Soldering the parts on the USB On/Off Switch
The PCB that i developed had both the smartcard reader and the USB switch PCBs, so i first had to separate them. For some reason, both PCBs had wrong date etched. The smartcard reader circuit had one month error (July 7 instead of June 7), while on this PCB i etched the date July 2010...
The top side of the switching PCB. There are 4 connectors for the 4 USB inputs and outputs, a connector for the relay and another 6-pins connector for interfacing this board with the reader
The heart of the circuit is the ADG714 CMOS SPI octal SPST switch. I'm still not sure if this is going to work with USB wires... A test will show...
Interfacing the boards
A 6-pins connector is used for the 5-wire interface. The SPI needs a data and a clock wire. One wire is the ground wire, one is for the reset signal and the last one is for the SYNC signal of the chip. Here is the wire with the connectors:
And here are the boards interfaced with this wire:
1-2-3 TEST: 2 problems, two solutions, and the switch works! (July 15)
This is the testing setup of the USB lock. It works just fine!
As i said, i was not sure if the ADG714 would work as a USB switch. With no further ado, i updated the software to version 2 and tested the board. At first, the switch did not work at all, but i quickly discovered that the soldering job was kinda messy. I found a small solder blob underneath the chip. I removed the blob and to my surprise the switch worked perfectly fine!
I was quite tired and i decided to go to sleep, so i turned off the 3 CCFL lamps above my desktop... And disaster occurred! The EMI from the CCFL drove the switch nuts! No interference was detected on the PIC, but the ADG714 received a reset signal shutting down the USB ports. I tried once more and the problem occurred again.
I know this problem, i' ve faced it before. fluorescent lamps with the old ballasts can cause a mayhem to the surrounding area with their EMI emissions. I suppose that if the Nabuchodonosor had no EMP, Morpheus would have used these ballasts to kill the Matrix guardians...
The long interface wire acts like an antenna, and since the PIC has only outputs to this wire and the ADG714 has only inputs, the EMI have obvious results only to the ADG chip. The simplest method in such occasions is to use a ferrite toroid core and wind the wire once around this core.
... 3 CCFL lamps can cause a mayhem with their EMI emissions!
A toroidal ferrite core is the simplest solution to reduce EMI from long wires
One turn is enough
The toroid is very close to the switc-board
After several tests i was finally sure that the EMI from the fluorescent lamps won't be a problem any more...
@Giorgos Lazaridis Yeah, like I said, it'll work... mostly.
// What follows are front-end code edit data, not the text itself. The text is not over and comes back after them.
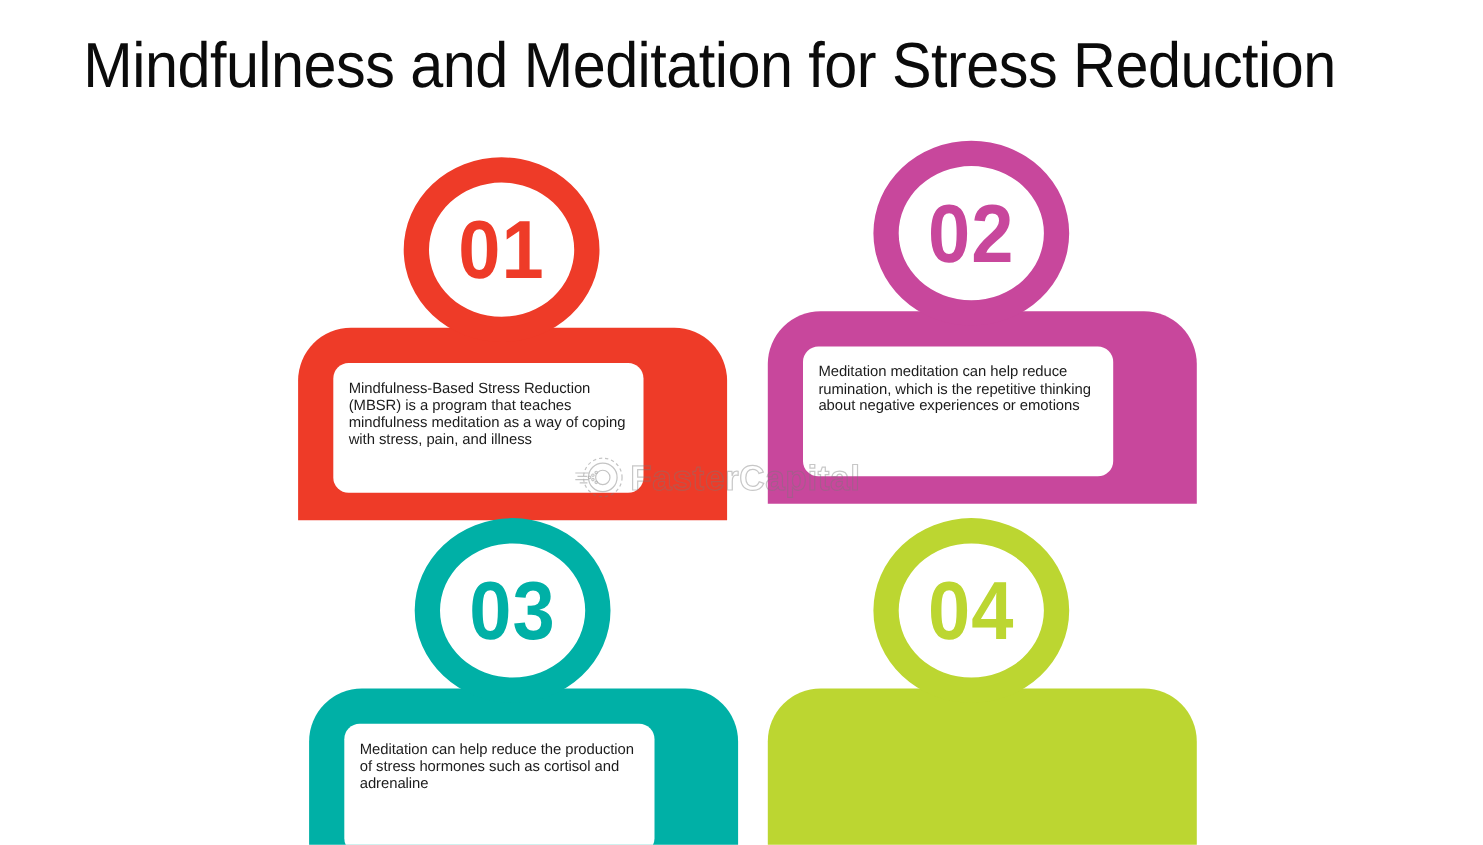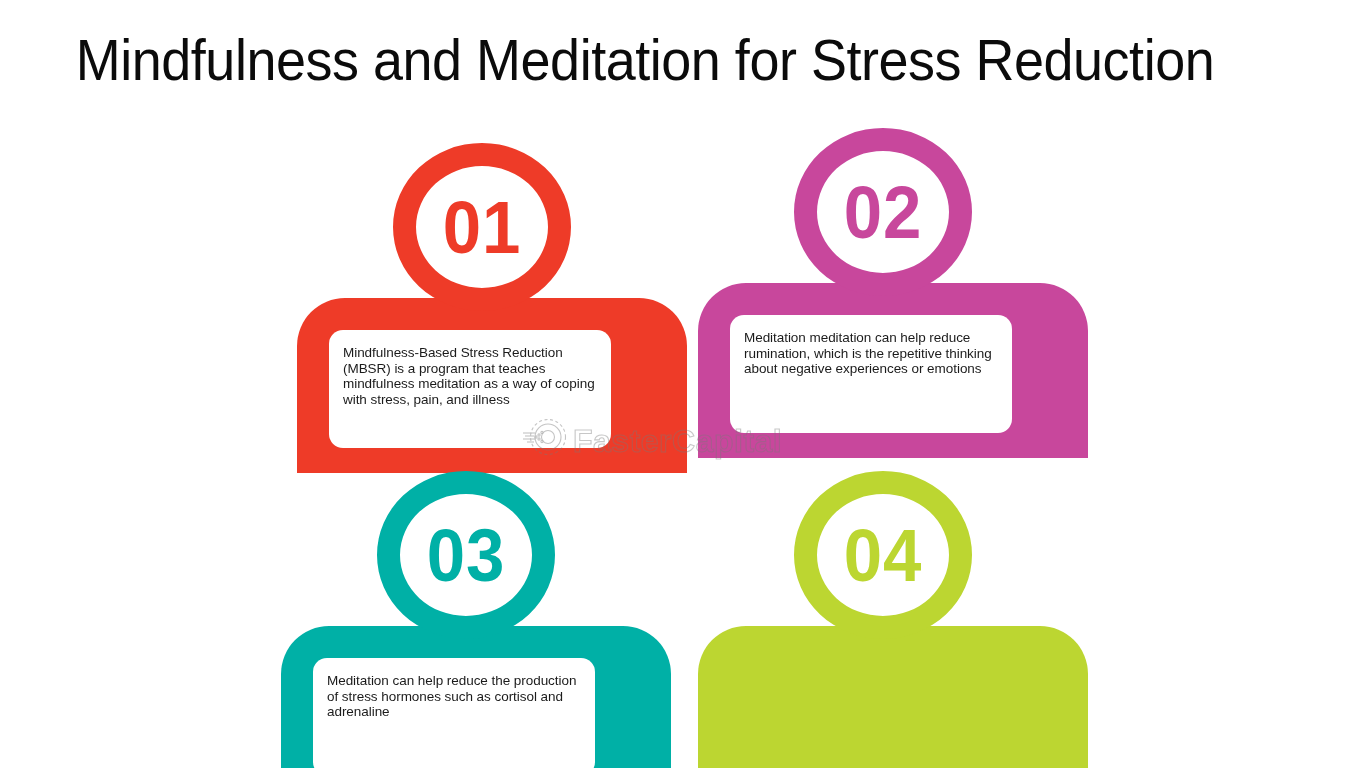--- a/index.html
+++ b/index.html
@@ -148,7 +148,7 @@
 
   <div id="title">Mindfulness and Meditation for Stress Reduction</div>
 
-  <div class="card" id="card-0" style="left: 297px; top: 123px; --c: #EE3B28;">
+  <div class="card" id="card-0" style="left: 271px; top: 123px; --c: #EE3B28;">
     <div class="card-body"></div>
     <div class="card-ring"></div>
     <div class="card-num">01</div>

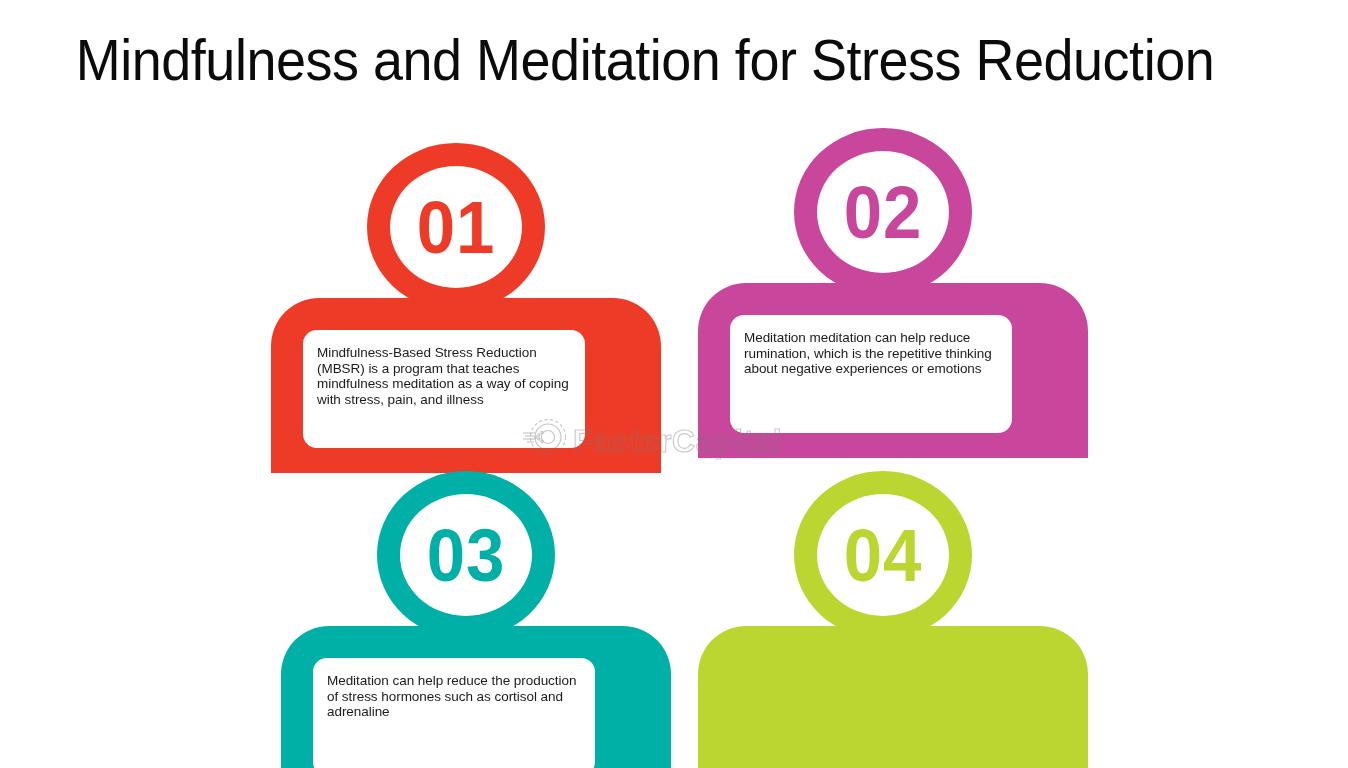--- a/index.html
+++ b/index.html
@@ -126,7 +126,7 @@
     width: 300px;
     height: 52px;
     display: flex;
-    align-items: flex-end;
+    align-items: center;
     gap: 6px;
     pointer-events: none;
     opacity: 0.55;

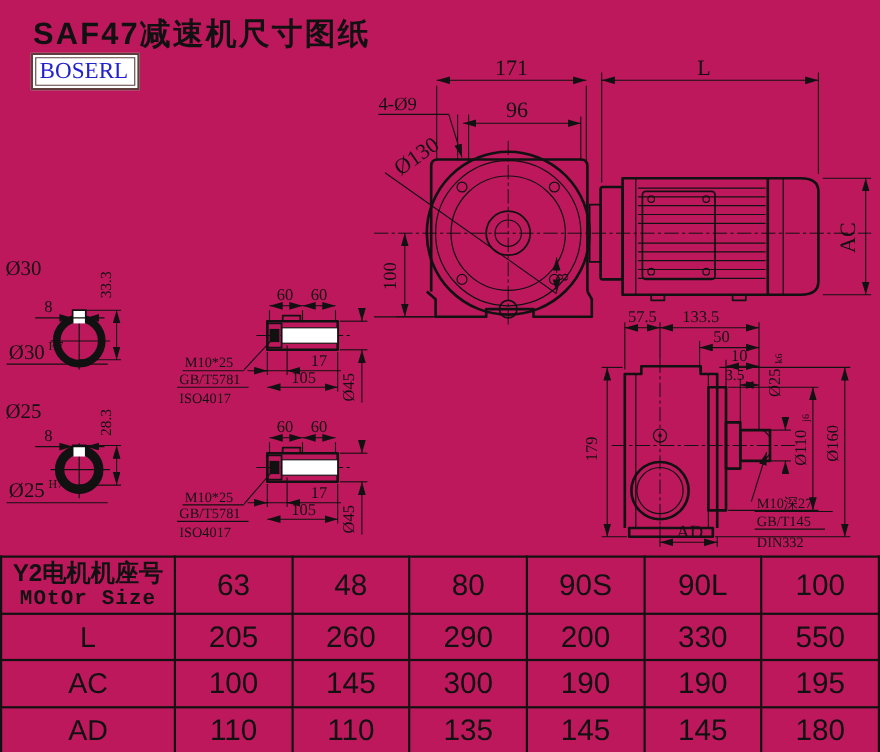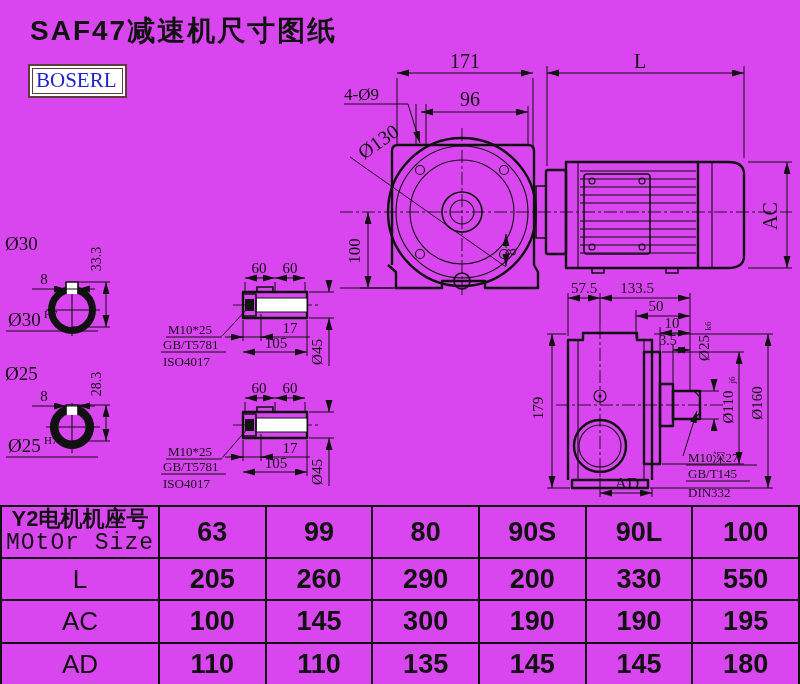--- a/index.html
+++ b/index.html
@@ -3,7 +3,7 @@
 <meta charset="utf-8">
 <style>
   html,body{margin:0;padding:0;background:#fff;}
-  #page{position:relative;width:800px;height:684px;background:#d946ef;overflow:hidden;
+  #page{position:relative;width:800px;height:684px;background:#be185d;overflow:hidden;
         font-family:"Liberation Sans","DejaVu Sans",sans-serif;color:#111;}
   #title{position:absolute;left:30px;top:12px;font-size:28px;font-weight:bold;letter-spacing:2px;}
   #logo{position:absolute;left:28px;top:64px;padding:2px 8px 3px 6px;

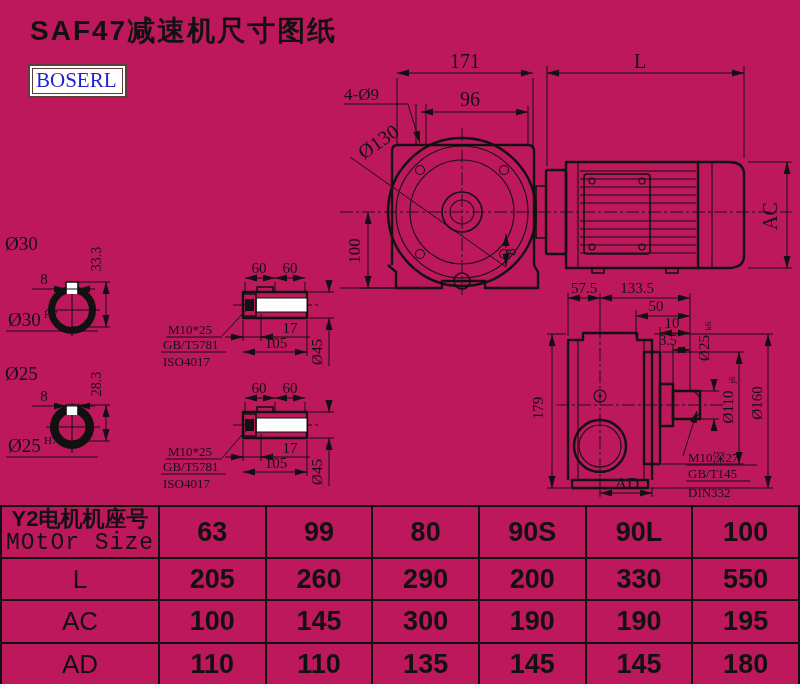--- a/index.html
+++ b/index.html
@@ -6,7 +6,7 @@
   #page{position:relative;width:800px;height:684px;background:#be185d;overflow:hidden;
         font-family:"Liberation Sans","DejaVu Sans",sans-serif;color:#111;}
   #title{position:absolute;left:30px;top:12px;font-size:28px;font-weight:bold;letter-spacing:2px;}
-  #logo{position:absolute;left:28px;top:64px;padding:2px 8px 3px 6px;
+  #logo{position:absolute;left:28px;top:48px;padding:2px 8px 3px 6px;
         border:2px solid #5f3d3d;box-shadow:inset 0 0 0 2px #fff,inset 0 0 0 3px #5f3d3d;
         font-family:"Liberation Serif","DejaVu Serif",serif;font-size:21px;color:#2222cc;background:#fff;}
   svg{position:absolute;left:0;top:0;}

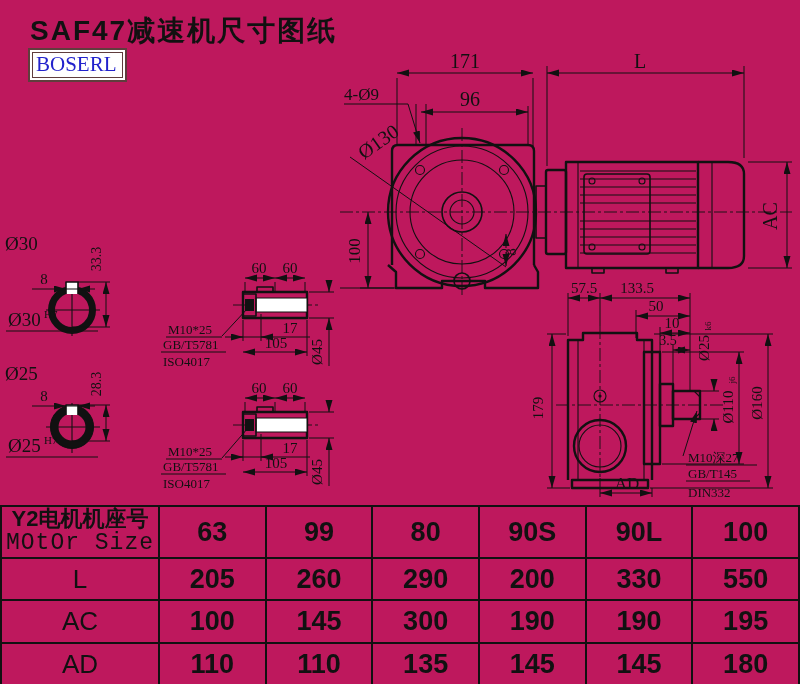--- a/index.html
+++ b/index.html
@@ -23,7 +23,7 @@
   #dimtable td{border:2px solid #111;text-align:center;vertical-align:middle;padding:0;}
   #dimtable .hcell{line-height:1.1;}
   .hcn{font-size:22px;font-weight:bold;}
-  .hen{font-size:23px;letter-spacing:1px;font-family:"Liberation Mono","DejaVu Sans Mono",monospace;}
+  .hen{font-size:19px;letter-spacing:1px;font-family:"Liberation Mono","DejaVu Sans Mono",monospace;font-weight:bold;}
   .num{font-size:27px;font-weight:bold;}
   .rowlab{font-size:26px;}
 </style>

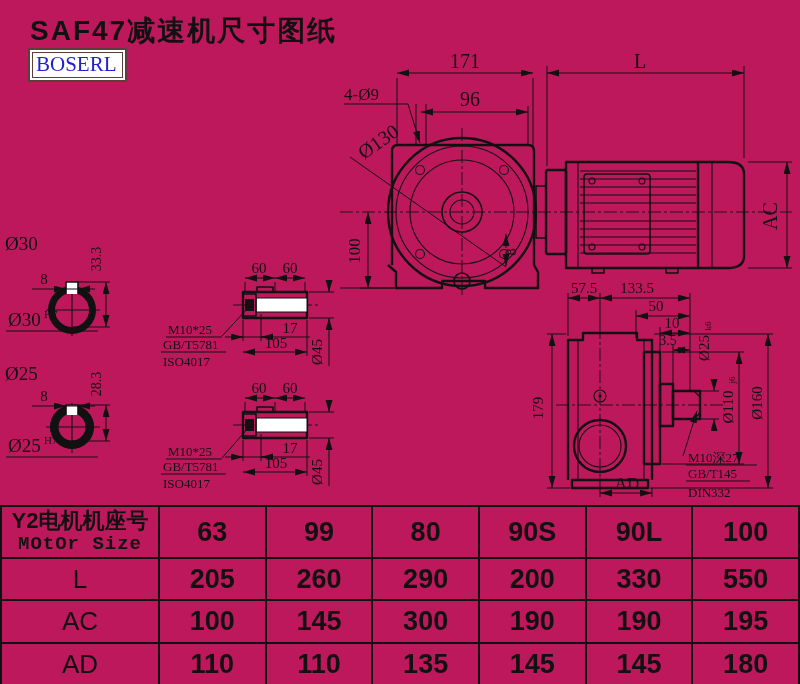--- a/index.html
+++ b/index.html
@@ -24,7 +24,7 @@
   #dimtable .hcell{line-height:1.1;}
   .hcn{font-size:22px;font-weight:bold;}
   .hen{font-size:19px;letter-spacing:1px;font-family:"Liberation Mono","DejaVu Sans Mono",monospace;font-weight:bold;}
-  .num{font-size:27px;font-weight:bold;}
+  .num{font-size:27px;}
   .rowlab{font-size:26px;}
 </style>
 </head>

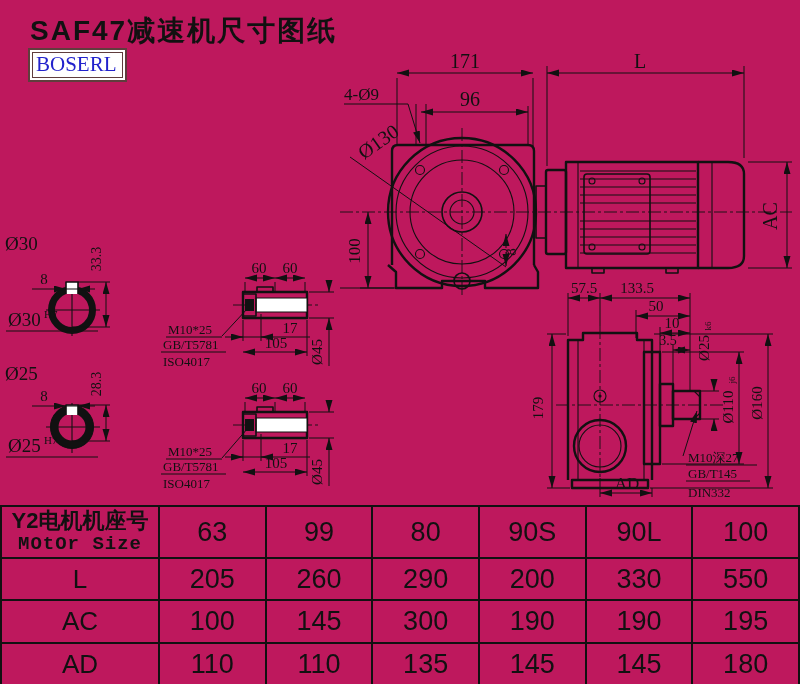--- a/index.html
+++ b/index.html
@@ -354,7 +354,7 @@
         <div class="hen">MOtOr Size</div>
       </td>
       <td class="num">63</td>
-      <td class="num">99</td>
+      <td class="num">48</td>
       <td class="num">80</td>
       <td class="num">90S</td>
       <td class="num">90L</td>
If you take a look at TPC 12 on the ADG714 datasheet, the frequency response at ~500 MHz is going to be around -8 dB. The maximum attenuation of a USB cable is basically the same as that ( http://www.usb.org/developers/presentations/pres0410/2-2_SSUSB_DevCon_PHY_Heck.pdf ) - so essentially, you've basically just put in a long USB cable.
So long as you're talking about devices that are attached with, say, like a 1' cable or something like that, you won't notice basically anything. It's all just a question of how much margin you have left.
@Pat this was one of my concerned, it works ok until now, and i have test usb devices like external HDD (which i copied some 300GB of data with no problem) and also my camcorder uses the USB for the video. Nevertheless, have order relays with 4p2t if the adg fails or have slow data transmission.
"I'm not sure if the ADG714 can be used for USB applications."
No, it can't. It's the bandwidth that matters, not the on-resistance. It has a bandwidth of 155 MHz, which is way below USB spec. This is because the ADG714's input/output capacitance isn't 6/4 pF: I'm not sure where you got that from (the digital input/output capacitance is 3/4 pF respectively). Its on capacitance is *22* pF. This is way, way too high: on a 50 ohm input that's a critical frequency of ~150 MHz.
Switches designed for USB (like the FSUSB46) have on capacitances more like 4 pF, leading to a bandwidth of well greater than 480 MHz.
This design will work... some of the time. Probably mainly with short USB cables and devices that are well within USB spec. Definitely with low-speed USB devices. But high-speed USB devices could easily struggle since you're probably tacking on at least ~6 dB of attenuation.